New breast implant deters cancer cells

(Nanowerk News) One in eight women in the United States will develop breast cancer. Of those, many will undergo surgery to remove the tumor and will require some kind of breast reconstruction afterward, often involving implants. Cancer is an elusive target, though, and malignant cells return for as many as one-fifth of women originally diagnosed. But a new type of implant developed by researchers at Brown University may be able to deter breast cancer cell regrowth. Made from a common federally approved polymer, the implant is the first to be modified at the nanoscale in a way that causes a reduction in the blood-vessel architecture that breast cancer tumors depend upon, while also attracting healthy cells into breast tissue.
Thomas Webster and graduate student Lijuan Zhang conducted this study. They published their results in the journal Nanotechnology ("Poly-lactic-glycolic-acid surface nanotopographies selectively decrease breast adenocarcinoma cell functions").
Zhang and Webster created an implant with a "bed-of-nails" surface at the nanoscale that deters cancer cells from dwelling and thriving. This is the first such implant, say the Brown investigators, with modifications at the nanoscale that cause a reduction in the blood-vessel architecture on which breast cancer tumors depend. Equally as important, the nanoscale features on the implant's surface are hospitable to healthy cells, which means that the implant would not impede healing after surgery.
Webster and members of his lab have been modifying various implant surfaces to promote the regeneration of bone, cartilage, skin, and other cells. In this work, he and Zhang sought to reshape an implant that could be used in breast reconstruction surgery that would not only attract healthy cells but also repel any lingering breast-cancer cells. The duo created a cast on a glass plate using 23-nanometer-diameter polystyrene beads and polylactic-co-glycolic acid (PLGA), a biodegradable polymer approved by the FDA and used widely in clinical settings, such as stitches. The result is an implant whose surface was covered with adjoining, 23-nanometer-high pimples. The pair also created PLGA implant surfaces with 300-nanometer and 400-nanometer peaks for comparison.
In lab tests after one day, the 23-nanometer-peak surfaces showed a 15-percent decrease in the production of a protein (VEGF) upon which endothelial breast-cancer cells depend, compared to an implant surface with no surface modification. The 23-nanometer surface showed greater reduction in VEGF concentration when compared to the 300-nanometer and 400-nanometer-modified implants as well.

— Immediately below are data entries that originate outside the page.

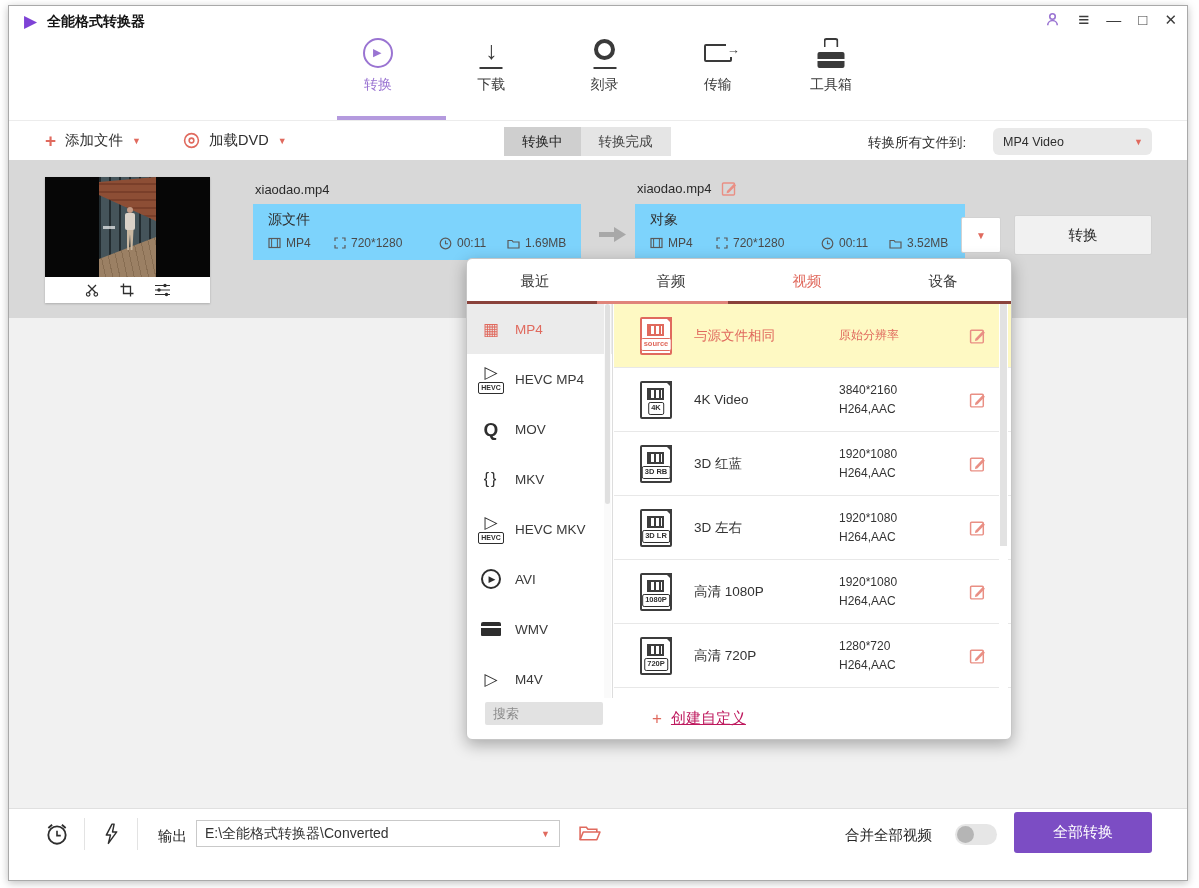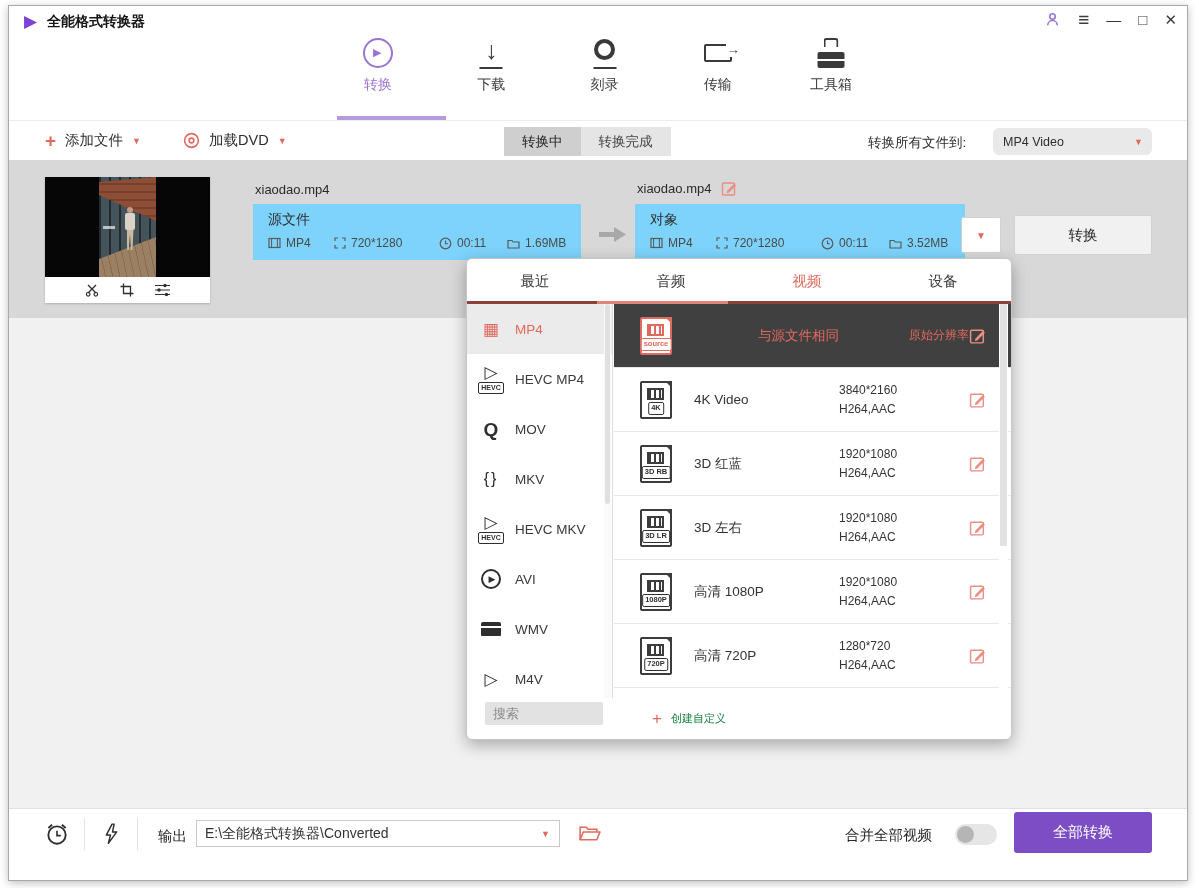--- a/index.html
+++ b/index.html
@@ -105,42 +105,42 @@
   .fmt-icon[data-icon="clapperboard"] .fmt-glyph { width:20px; height:14px; border-radius:2px 2px 1px 1px;
     background:linear-gradient(#2e2e2e 30%, #fff 30%, #fff 42%, #2e2e2e 42%); }
   .fmt-badge { font-size:7px; font-weight:bold; border:1px solid currentColor; border-radius:2px; padding:0 2px; margin-top:1px; line-height:1.3; }
   .fmt-badge:empty { display:none; }
   .fmt-label { font-size:13.5px; color:#3a3a3a; }
   .fmt-scroll { position:absolute; left:137px; top:0; width:7px; height:394px; background:#fafafa; }
   .fmt-scroll .thumb { position:absolute; left:1px; top:0; width:5px; height:200px; background:#e0e0e0; border-radius:3px; }
 
   .preset-list { position:absolute; left:147px; top:0; width:399px; height:394px; overflow:hidden; }
   .preset-row { position:relative; height:64px; display:flex; align-items:center; border-bottom:1px solid #e8e8e8; padding-left:26px; cursor:pointer; }
-  .preset-row.selected { background:#404040;text-align:right; }
+  .preset-row.selected { background:#fef9c3; }
   .preset-row.selected .preset-name, .preset-row.selected .preset-res, .preset-row.selected .preset-codec { color:var(--accent-red); }
   .preset-row.selected .preset-icon { border-color:var(--accent-red); color:var(--accent-red); }
   .preset-row.selected .preset-icon .film { background:repeating-linear-gradient(90deg, var(--accent-red) 0 2px, transparent 2px 5px); border-color:var(--accent-red); }
   .preset-icon { position:relative; width:32px; height:38px; border:2px solid #3c3c3c; border-radius:2px; color:#2e2e2e; background:#fff; flex:none; }
   .preset-icon .film { position:absolute; left:5px; top:5px; width:17px; height:12px; border:2px solid #3c3c3c; background:repeating-linear-gradient(90deg, #3c3c3c 0 2px, transparent 2px 5px); }
   .preset-icon .fold { position:absolute; right:-2px; top:-2px; width:0; height:0; border-left:7px solid transparent; border-top:7px solid #3c3c3c; }
   .preset-row.selected .preset-icon .fold { border-top-color:var(--accent-red); }
   .preset-badge { position:absolute; left:50%; transform:translateX(-50%); bottom:2px; background:#fff; border:1px solid currentColor; border-radius:2px; font-size:7.5px; font-weight:bold; padding:0 2px; line-height:1.4; white-space:nowrap; }
   .preset-name { width:145px; margin-left:22px; font-size:13.5px; color:#333; }
   .preset-details { display:flex; flex-direction:column; justify-content:center; font-size:12px; color:#333; line-height:1.55; width:130px; }
   .preset-codec:empty { display:none; }
   .preset-edit { position:absolute; right:26px; top:50%; transform:translateY(-50%); cursor:pointer; }
   .preset-scroll { position:absolute; right:3px; top:0; width:9px; height:394px; background:#fff; }
   .preset-scroll .thumb { position:absolute; left:1px; top:0; width:7px; height:242px; background:#e2e2e2; }
 
   .popup-footer { position:relative; height:40px; display:flex; align-items:center; }
   .search-input { position:absolute; left:18px; top:4px; width:118px; height:23px; background:#e2e2e2; border:none; outline:none; border-radius:2px; padding:0 8px; font-size:13px; color:#333; font-family:"Liberation Sans", sans-serif; }
   .search-input::placeholder { color:#8a8a8a; }
   .create-custom { position:absolute; left:185px; display:flex; align-items:center; gap:9px; cursor:pointer; }
   .create-custom .plus { color:var(--accent-red); font-size:17px; line-height:1; }
-  .create-custom .lbl { font-size:11px; color:#15803d; }
+  .create-custom .lbl { font-size:15px; color:#be185d;text-decoration:underline; }
 
   
   .bottombar { left:9px; top:808px; width:1178px; height:72px; background:#fff; border-top:1px solid #e0e0e0; }
   .bb-divider { top:818px; width:1px; height:32px; background:#e3e3e3; }
   .bb-icon { cursor:pointer; }
   .output-label { left:158px; top:827px; font-size:14.5px; color:#262626; }
   .output-input-wrap { left:196px; top:820px; width:364px; height:27px; border:1px solid #c9c9c9; background:#fff; display:flex; align-items:center; }
   .output-input { flex:1; border:none; outline:none; font-size:14px; color:#333; padding:0 8px; font-family:"Liberation Sans", sans-serif; }
   .output-input-wrap .caret { padding-right:9px; cursor:pointer; }
   .merge-label { left:845px; top:826px; font-size:14.5px; color:#262626; }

While it is unclear why the 23-nanoneter surface appears to work best at deterring breast-cancer cells, Webster thinks it may have to do something with the stiffness of malignant breast cells. When they come into contact with the bumpy surface, they are unable to fully wrap themselves around the rounded contours, depriving them of the ability to ingest the life-sustaining nutrients that permeate the surface. He likened the peak-covered surface to a bed-of-nails to cancer cells. The researchers hypothesize that even smaller surface peaks would work better at repelling cancer cells. Somewhat to their surprise, Webster and Zhang found that that the 23-nanometer semispherical surface yielded 15 percent more healthy endothelial breast cells compared to normal surface after one day of lab tests.